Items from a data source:
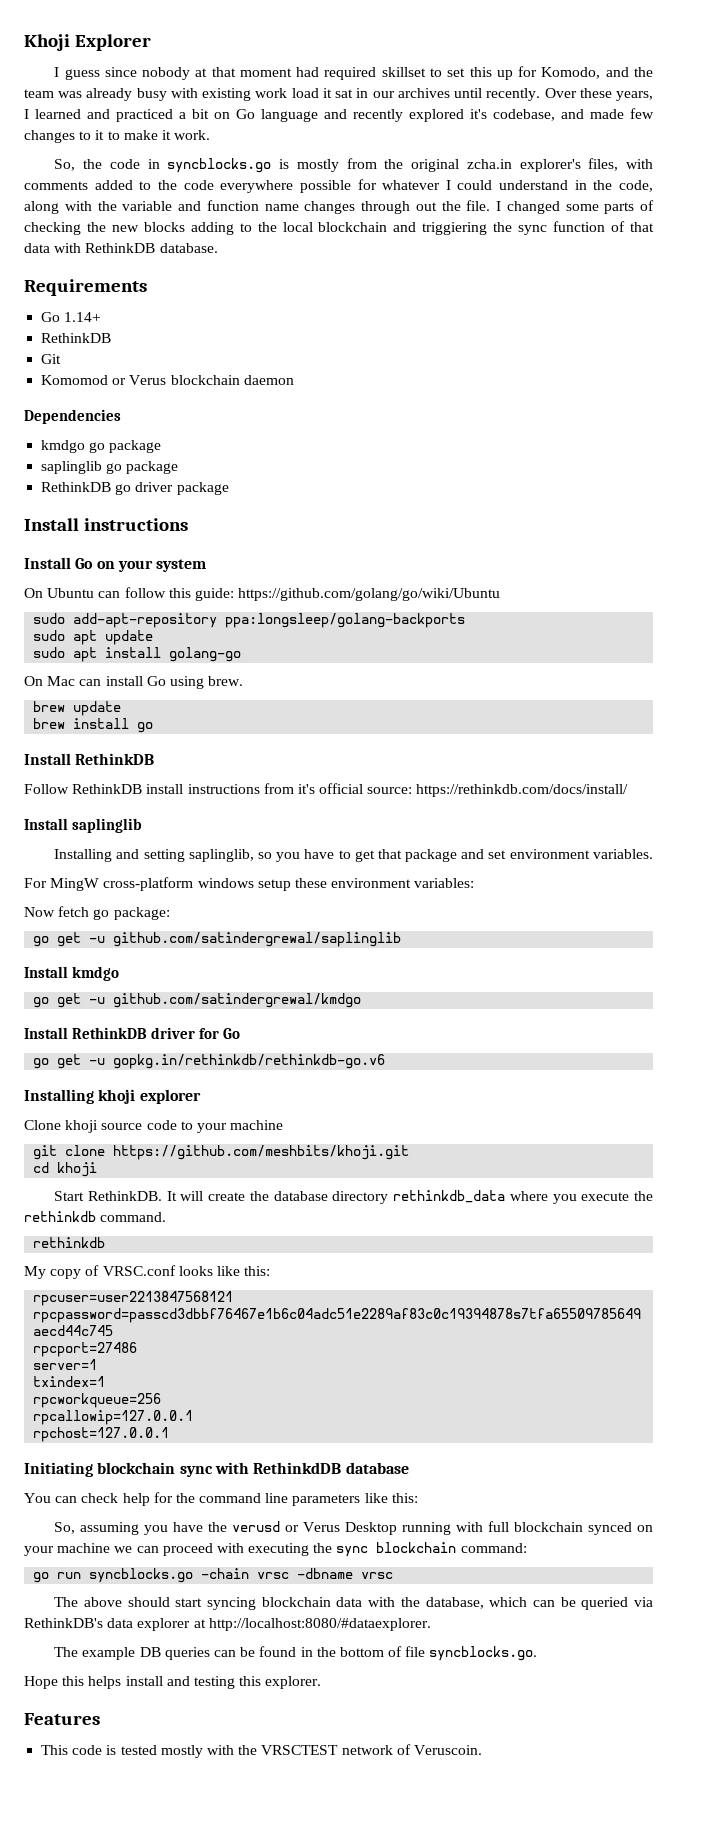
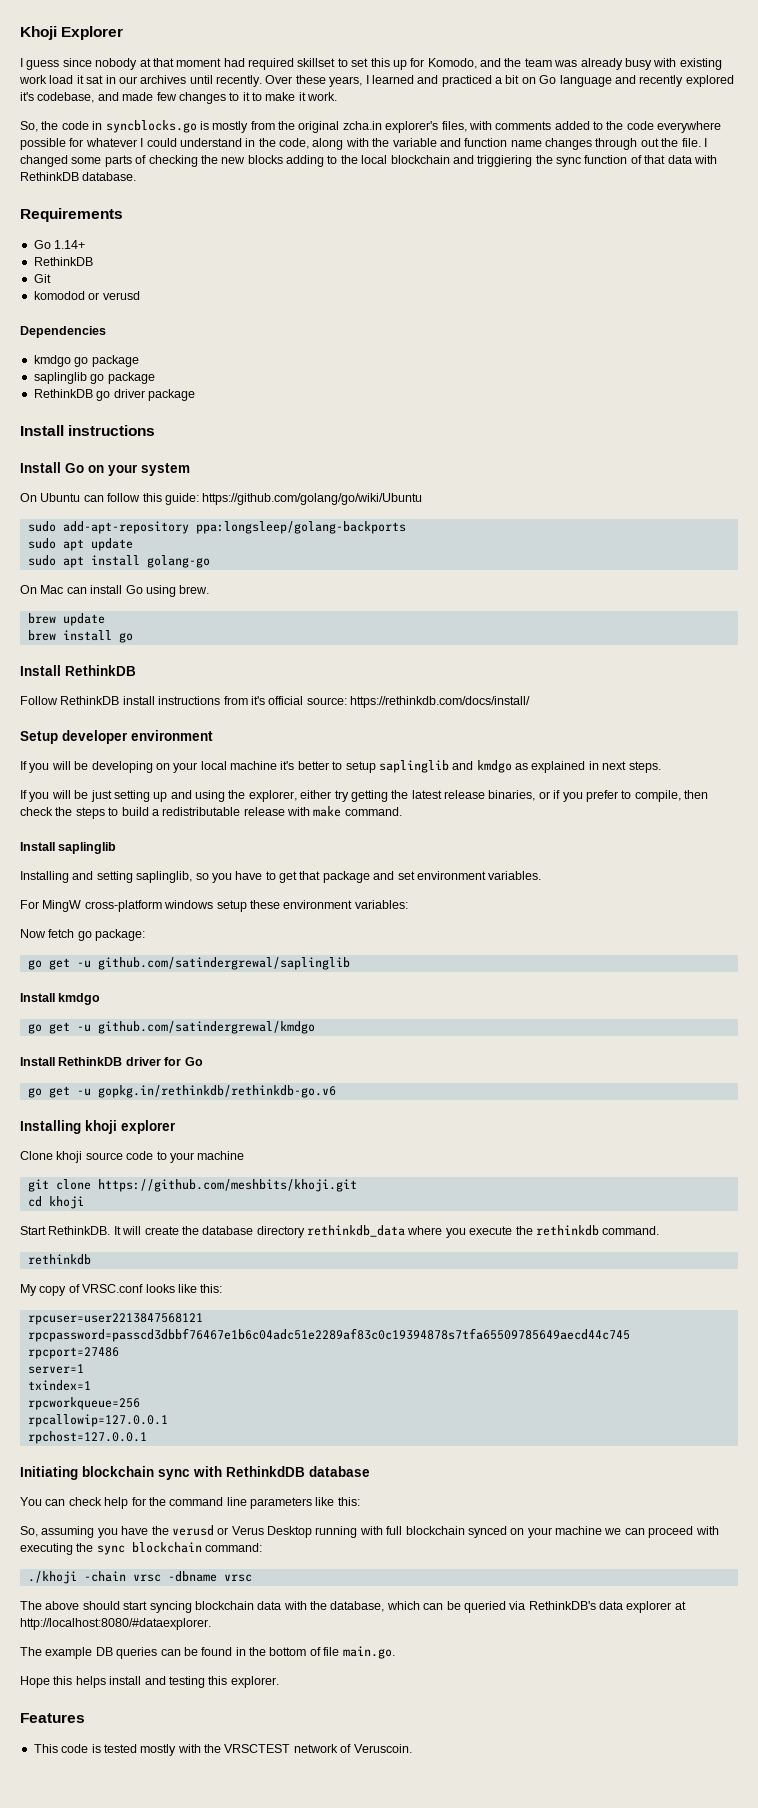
[41,375,294,385] Komomod or Verus blockchain daemon -> [33,291,140,300] komodod or verusd
(629, 790) none -> [20,730,213,744] [20,760,661,773] [20,790,708,802] [20,806,402,819] // Setup developer environment // If you will be developing on your local machine it's better to setup saplinglib and kmdgo as explained in next steps. // If you will be just setting up and using the explorer, either try getting the latest release binaries, or if you prefer to compile, then check the steps to build a redistributable release with make command.
[33,1568,194,1583] go run syncblocks.go -> [27,1571,77,1584] ./khoji
[429,1646,538,1661] syncblocks.go. -> [342,1646,395,1659] main.go.

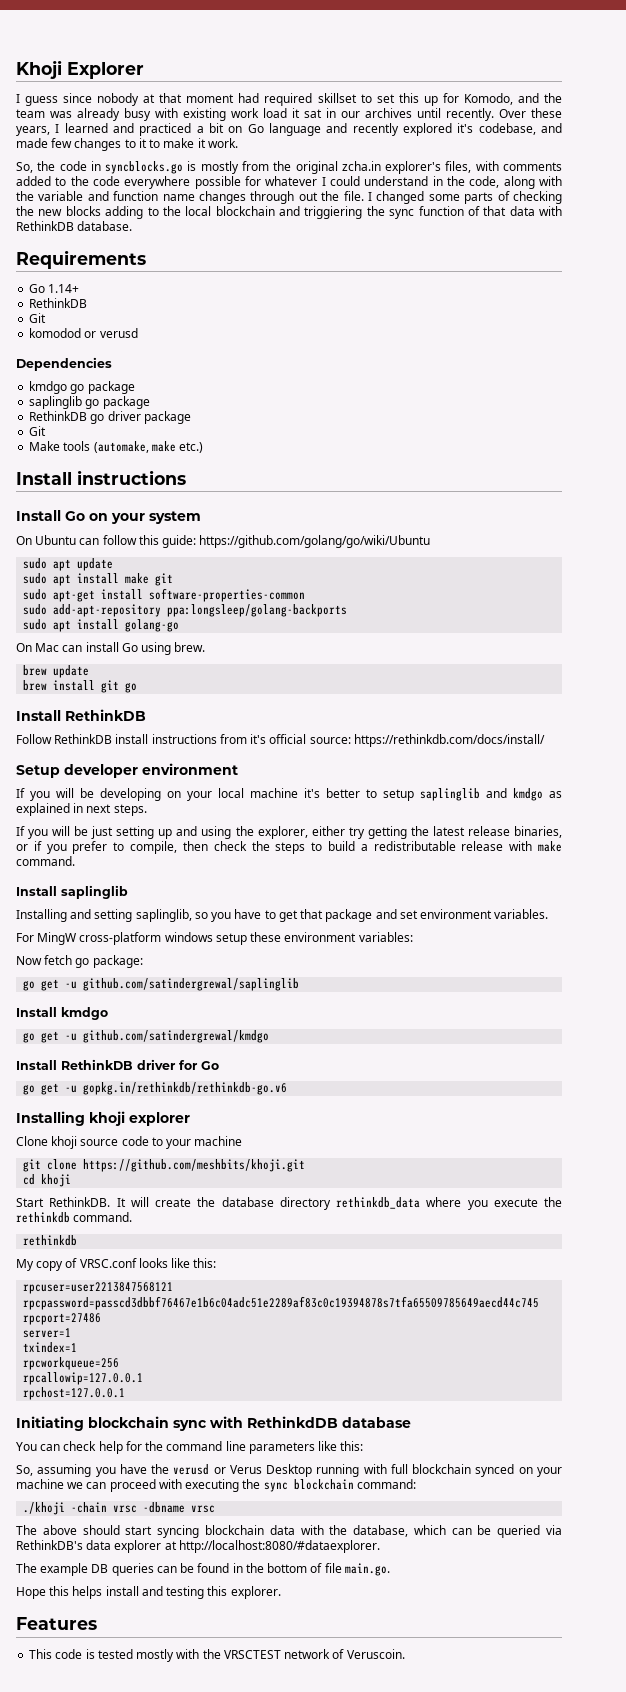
(195, 395) none -> [29,426,47,436] [29,441,204,453] // Git // Make tools (automake, make etc.)
[62,521,406,534] [27,538,133,551] add-apt-repository ppa:longsleep/golang-backports // sudo apt update -> [53,558,114,571] [23,573,174,586] [23,588,306,602] [23,604,348,617] apt update // sudo apt install make git // sudo apt-get install software-properties-common // sudo add-apt-repository ppa:longsleep/golang-backports
(112, 635) none -> [101,680,120,693] git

* [YOUR TASK]:
Once every line above has been checked for the string "make", give the number of matching lines and nothing more.

* [REPLY TO THE TASK]:
3